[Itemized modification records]

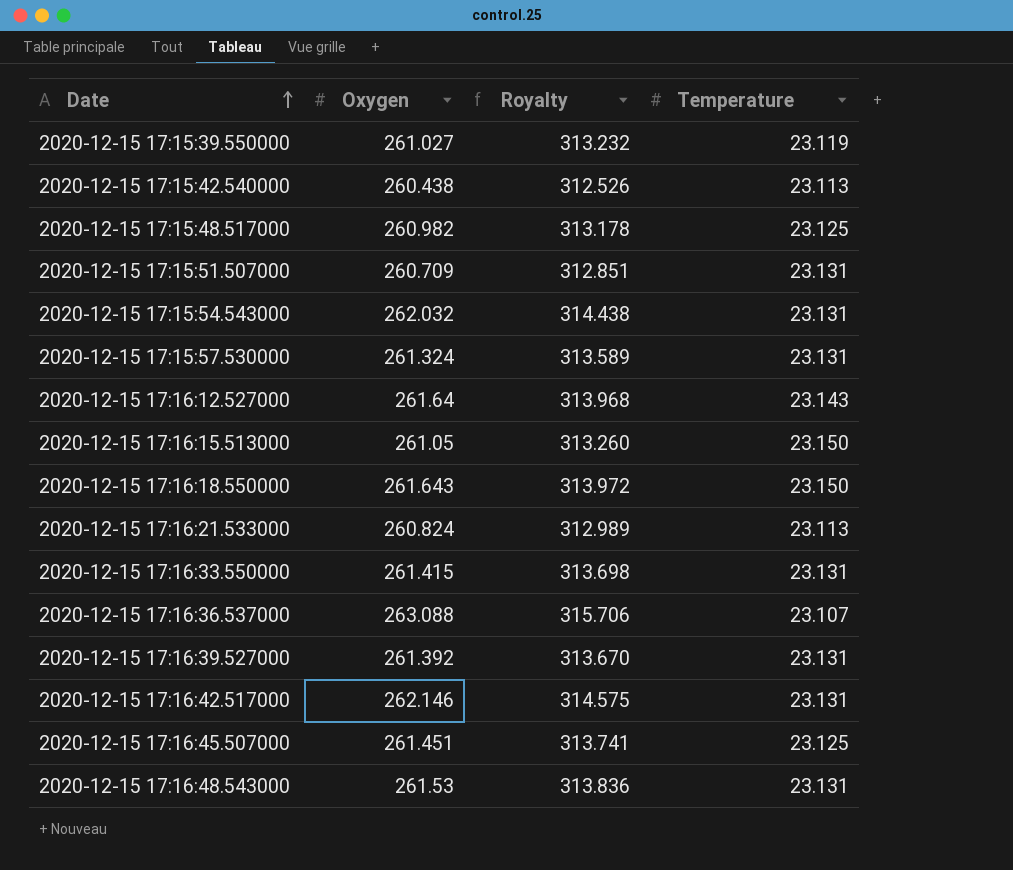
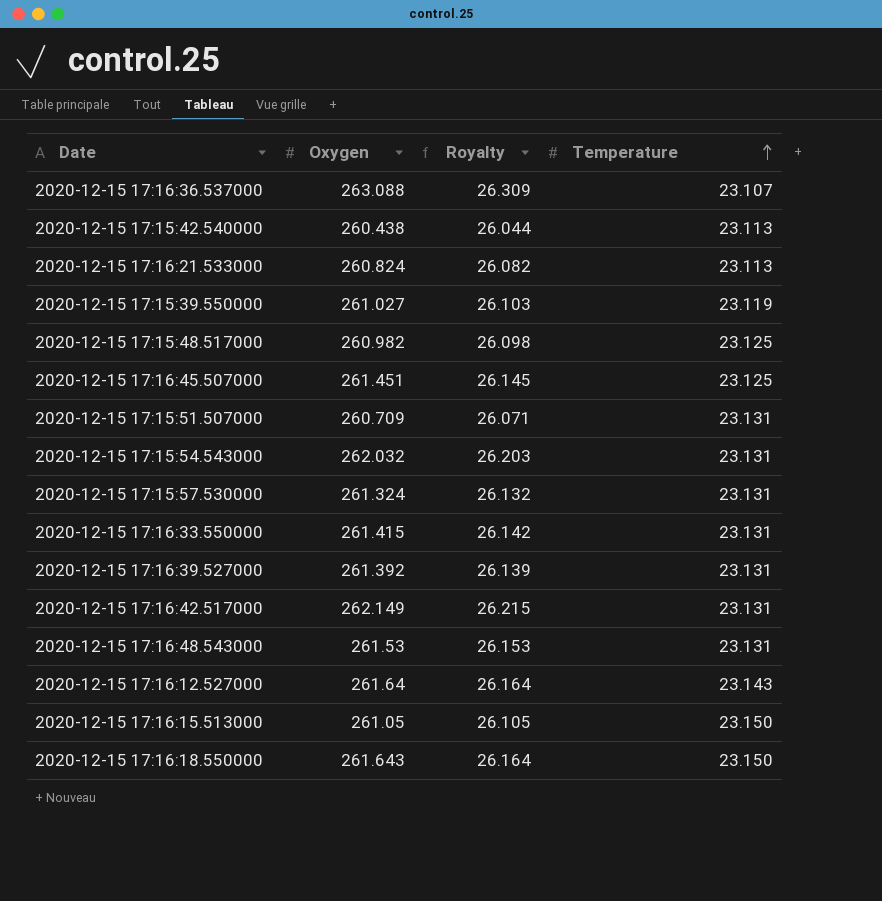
row order: Date ascending -> Temperature ascending
column Royalty | formula: [Oxygen] * 1.2 -> [Oxygen] * 0.1
2020-12-15 17:16:42.517000 | Oxygen: 262.146 -> 262.149

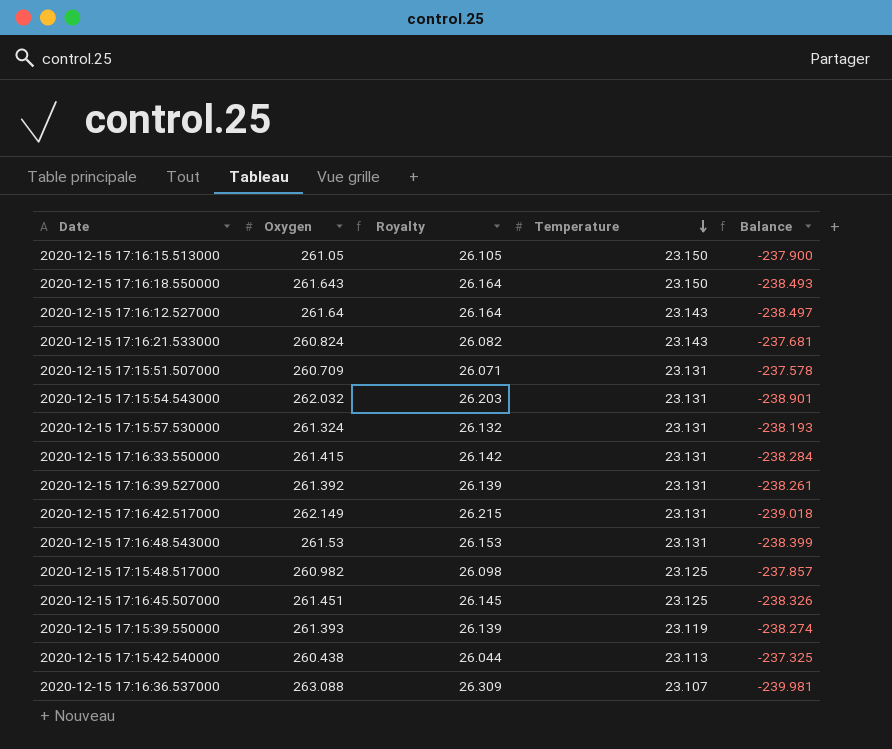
row order: Temperature ascending -> Temperature descending
column Balance | formula: none -> [Temperature] - [Oxygen]
2020-12-15 17:16:21.533000 | Temperature: 23.113 -> 23.143
2020-12-15 17:15:39.550000 | Oxygen: 261.027 -> 261.393
2020-12-15 17:15:39.550000 | Royalty: 26.103 -> 26.139

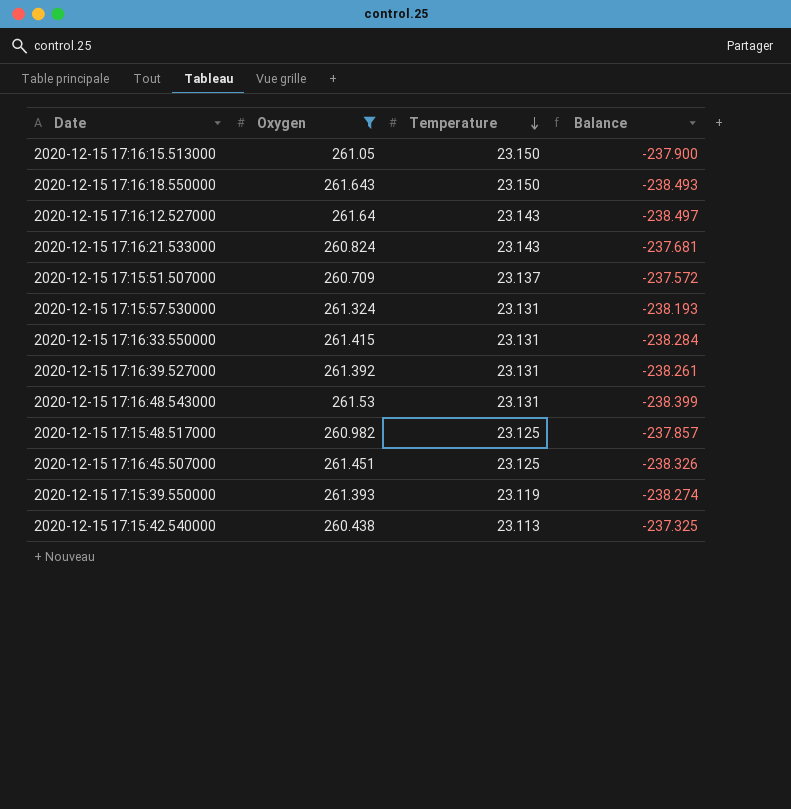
filter: none -> Oxygen <= 261.643
column Royalty | formula: [Oxygen] * 0.1 -> none
2020-12-15 17:15:51.507000 | Temperature: 23.131 -> 23.137
2020-12-15 17:15:51.507000 | Balance: -237.578 -> -237.572

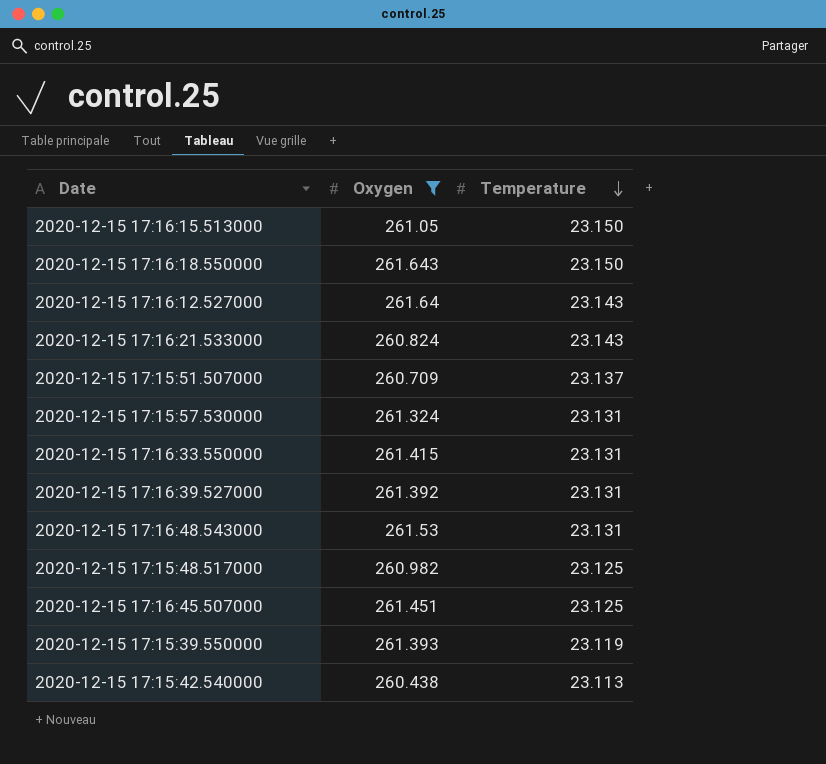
column Balance | formula: [Temperature] - [Oxygen] -> none

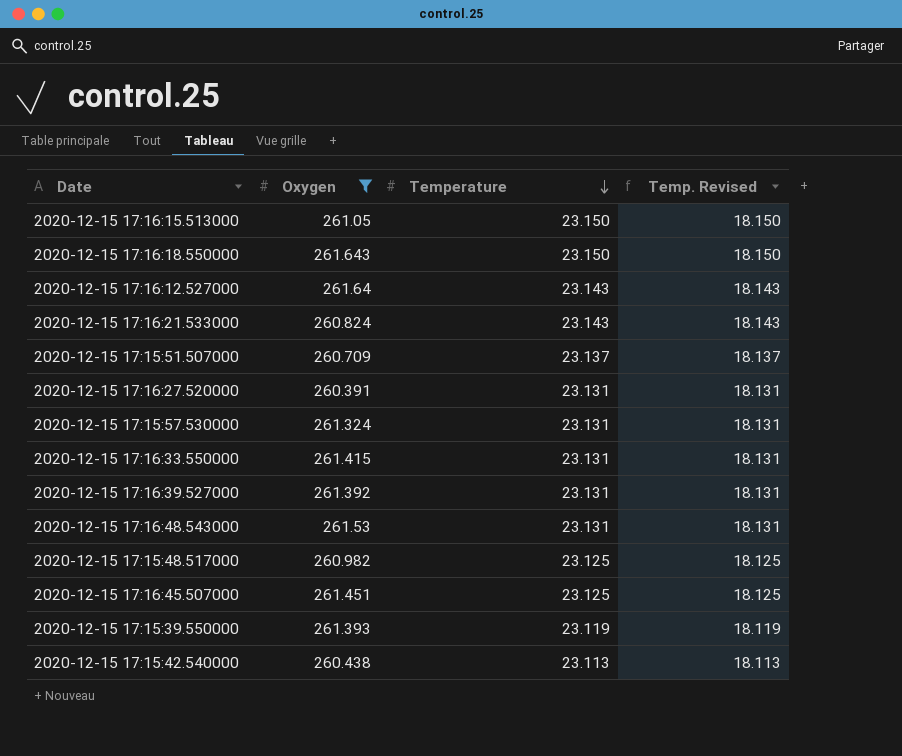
column Temp. Revised | formula: none -> [Temperature] - 5
row 2020-12-15 17:16:27.520000: none -> 260.391 | 23.131 | 18.131

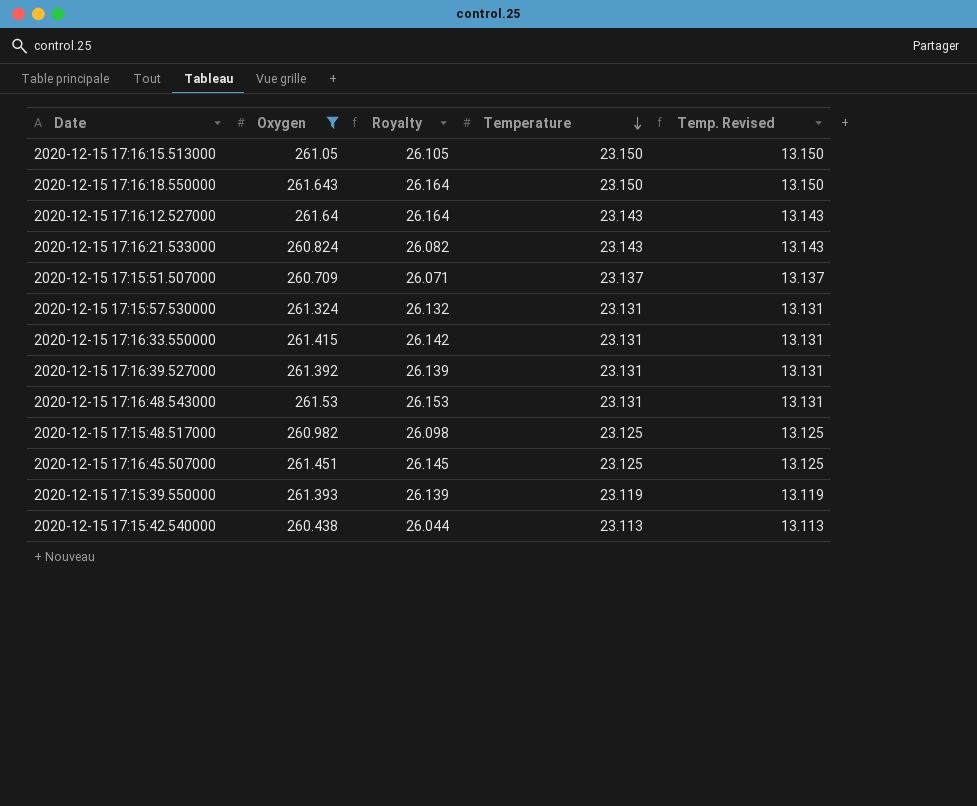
column Royalty | formula: none -> [Oxygen] * 0.1
column Temp. Revised | formula: [Temperature] - 5 -> [Temperature] - 10
row 2020-12-15 17:16:27.520000: 260.391 | 23.131 | 18.131 -> none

* _Brief_: Leaving out the pictures, please transcribe exactly the lines from the one that holds "2020-12-15 17:15:51.507000 | Temperature: 23.131" through the last line of the entries above, both included.

* _Your solution_:
2020-12-15 17:15:51.507000 | Temperature: 23.131 -> 23.137
2020-12-15 17:15:51.507000 | Balance: -237.578 -> -237.572

column Balance | formula: [Temperature] - [Oxygen] -> none

column Temp. Revised | formula: none -> [Temperature] - 5
row 2020-12-15 17:16:27.520000: none -> 260.391 | 23.131 | 18.131

column Royalty | formula: none -> [Oxygen] * 0.1
column Temp. Revised | formula: [Temperature] - 5 -> [Temperature] - 10
row 2020-12-15 17:16:27.520000: 260.391 | 23.131 | 18.131 -> none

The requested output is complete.